# What to work on
The expected result is the run of lines from the one containing "[153,40,284,60] [153,73,214,92] [153,109,221,124]" to the end of the listing, copied exactly.

# Supplied records
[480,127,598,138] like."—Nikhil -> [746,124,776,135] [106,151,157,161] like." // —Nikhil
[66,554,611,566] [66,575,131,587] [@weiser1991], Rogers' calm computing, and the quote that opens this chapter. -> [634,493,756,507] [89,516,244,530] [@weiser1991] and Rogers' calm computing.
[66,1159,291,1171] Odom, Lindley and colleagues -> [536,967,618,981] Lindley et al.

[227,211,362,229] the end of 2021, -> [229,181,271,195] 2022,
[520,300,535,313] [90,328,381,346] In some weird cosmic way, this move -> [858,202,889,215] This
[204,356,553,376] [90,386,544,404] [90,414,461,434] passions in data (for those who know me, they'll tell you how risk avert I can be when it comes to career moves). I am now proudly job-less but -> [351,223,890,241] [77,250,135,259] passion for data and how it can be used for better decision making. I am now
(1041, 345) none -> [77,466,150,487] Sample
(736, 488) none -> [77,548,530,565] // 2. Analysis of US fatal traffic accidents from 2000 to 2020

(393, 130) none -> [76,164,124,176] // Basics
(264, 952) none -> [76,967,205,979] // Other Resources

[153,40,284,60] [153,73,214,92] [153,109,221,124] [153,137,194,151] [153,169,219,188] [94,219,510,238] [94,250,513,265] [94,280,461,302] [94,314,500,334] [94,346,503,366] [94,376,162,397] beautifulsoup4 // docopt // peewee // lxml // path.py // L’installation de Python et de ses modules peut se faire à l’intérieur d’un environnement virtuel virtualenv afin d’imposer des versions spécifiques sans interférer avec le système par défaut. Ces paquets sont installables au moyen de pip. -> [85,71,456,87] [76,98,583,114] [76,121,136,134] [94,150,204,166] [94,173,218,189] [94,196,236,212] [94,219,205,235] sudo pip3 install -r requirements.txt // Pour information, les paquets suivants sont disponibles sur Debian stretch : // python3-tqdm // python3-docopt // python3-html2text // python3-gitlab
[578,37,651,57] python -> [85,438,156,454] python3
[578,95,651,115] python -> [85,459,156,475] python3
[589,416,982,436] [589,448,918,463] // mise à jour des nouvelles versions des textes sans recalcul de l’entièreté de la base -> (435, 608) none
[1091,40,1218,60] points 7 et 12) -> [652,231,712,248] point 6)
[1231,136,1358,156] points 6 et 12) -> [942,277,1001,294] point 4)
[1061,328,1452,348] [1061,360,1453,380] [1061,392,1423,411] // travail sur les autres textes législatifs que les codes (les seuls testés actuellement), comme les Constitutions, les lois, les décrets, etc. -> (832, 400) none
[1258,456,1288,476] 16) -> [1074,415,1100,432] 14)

# Task response
[153,40,284,60] [153,73,214,92] [153,109,221,124] [153,137,194,151] [153,169,219,188] [94,219,510,238] [94,250,513,265] [94,280,461,302] [94,314,500,334] [94,346,503,366] [94,376,162,397] beautifulsoup4 // docopt // peewee // lxml // path.py // L’installation de Python et de ses modules peut se faire à l’intérieur d’un environnement virtuel virtualenv afin d’imposer des versions spécifiques sans interférer avec le système par défaut. Ces paquets sont installables au moyen de pip. -> [85,71,456,87] [76,98,583,114] [76,121,136,134] [94,150,204,166] [94,173,218,189] [94,196,236,212] [94,219,205,235] sudo pip3 install -r requirements.txt // Pour information, les paquets suivants sont disponibles sur Debian stretch : // python3-tqdm // python3-docopt // python3-html2text // python3-gitlab
[578,37,651,57] python -> [85,438,156,454] python3
[578,95,651,115] python -> [85,459,156,475] python3
[589,416,982,436] [589,448,918,463] // mise à jour des nouvelles versions des textes sans recalcul de l’entièreté de la base -> (435, 608) none
[1091,40,1218,60] points 7 et 12) -> [652,231,712,248] point 6)
[1231,136,1358,156] points 6 et 12) -> [942,277,1001,294] point 4)
[1061,328,1452,348] [1061,360,1453,380] [1061,392,1423,411] // travail sur les autres textes législatifs que les codes (les seuls testés actuellement), comme les Constitutions, les lois, les décrets, etc. -> (832, 400) none
[1258,456,1288,476] 16) -> [1074,415,1100,432] 14)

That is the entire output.